It's 9:30 at night. Sultan's Toyota Land Cruiser is fading into the darkness of AlUla Desert on an asphalt road with an uncertain outcome. The convoy stops at a security checkpoint before continuing its journey on an increasingly dark road.
The light will come through a few hundred meters further on, from a line of light spots along the road. The route leads to a recent, green building, lit by the soft glow of heated parasols and cleverly placed lights. At the entrance, a pretty blonde with a Slavic accent welcomes visitors behind a frog-green counter with “Annabel’s” in gold letters.
A private club in Arabia?
The name is familiar, and for good reason: we’re talking about one of the most prestigious and coveted institutions in the United Kingdom. A private club founded in 1963 on Berkeley Square in the Mayfair district of London. An address that only opens its doors to a handful of hand-picked members, including the Prince of Wales, Richard Nixon, Frank Sinatra and Michael Jackson. Tens of thousands of people are still on the waiting list to get their membership cards,” bids Maciej Debal, manager of the Saudi branch of Annabel’s, with a smile on his face, “Tens of thousands of people are still on the waiting list to get their membership cards.

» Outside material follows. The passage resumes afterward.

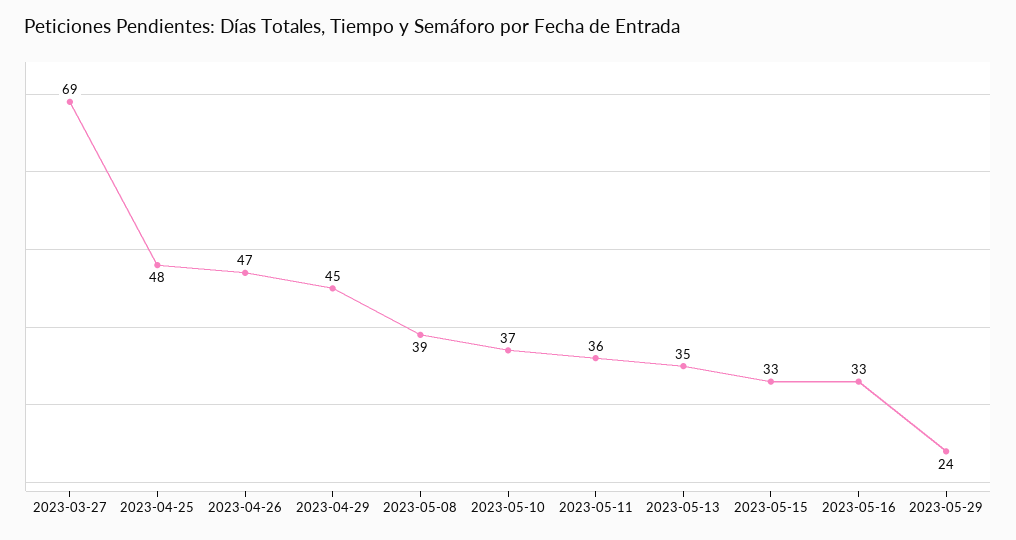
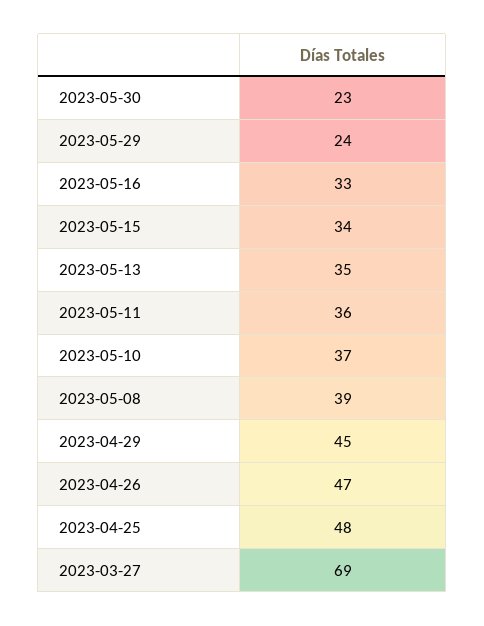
2023-05-15: 33 -> 34
2023-05-30: none -> 23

But then how do you explain the fact that this secret club is based in Saudi Arabia? “We were invited by the Saudis to open this ephemeral version of our private club,” Maciej explains behind his impeccable green suit, his big bow tie and his ideal son-in-law’s haircut.
A “brasserie” in the desert
The place is the first and only pop-up restaurant in the world created by Annabel’s. And for this first one, the place is not insignificant: we are in the middle of the desert, between two huge rocks eroded by time. “The imagery is incredible,” Maciej adds enthusiastically.
Here, on the other hand, there is no need for a membership card: access to the restaurant is open, albeit to a wealthy clientele. You won’t find all the cuisines – Indian, Chinese, Mexican, Italian and French – of the London base here either, but only a brasserie-style menu. Shoulder of lamb confit, snack place and courgette fries follow seafood, guacamole, burrata, raw vegetables and tuna tartar served as a starter. The whole is concluded with a red fruit meringue and a tasty two chocolate cake. The customers, mostly local, are conquered, and it is not to displease the owner of the place. “I love it,” he exclaims. It’s very surprising for me. It’s great. The people are friendly and warm.”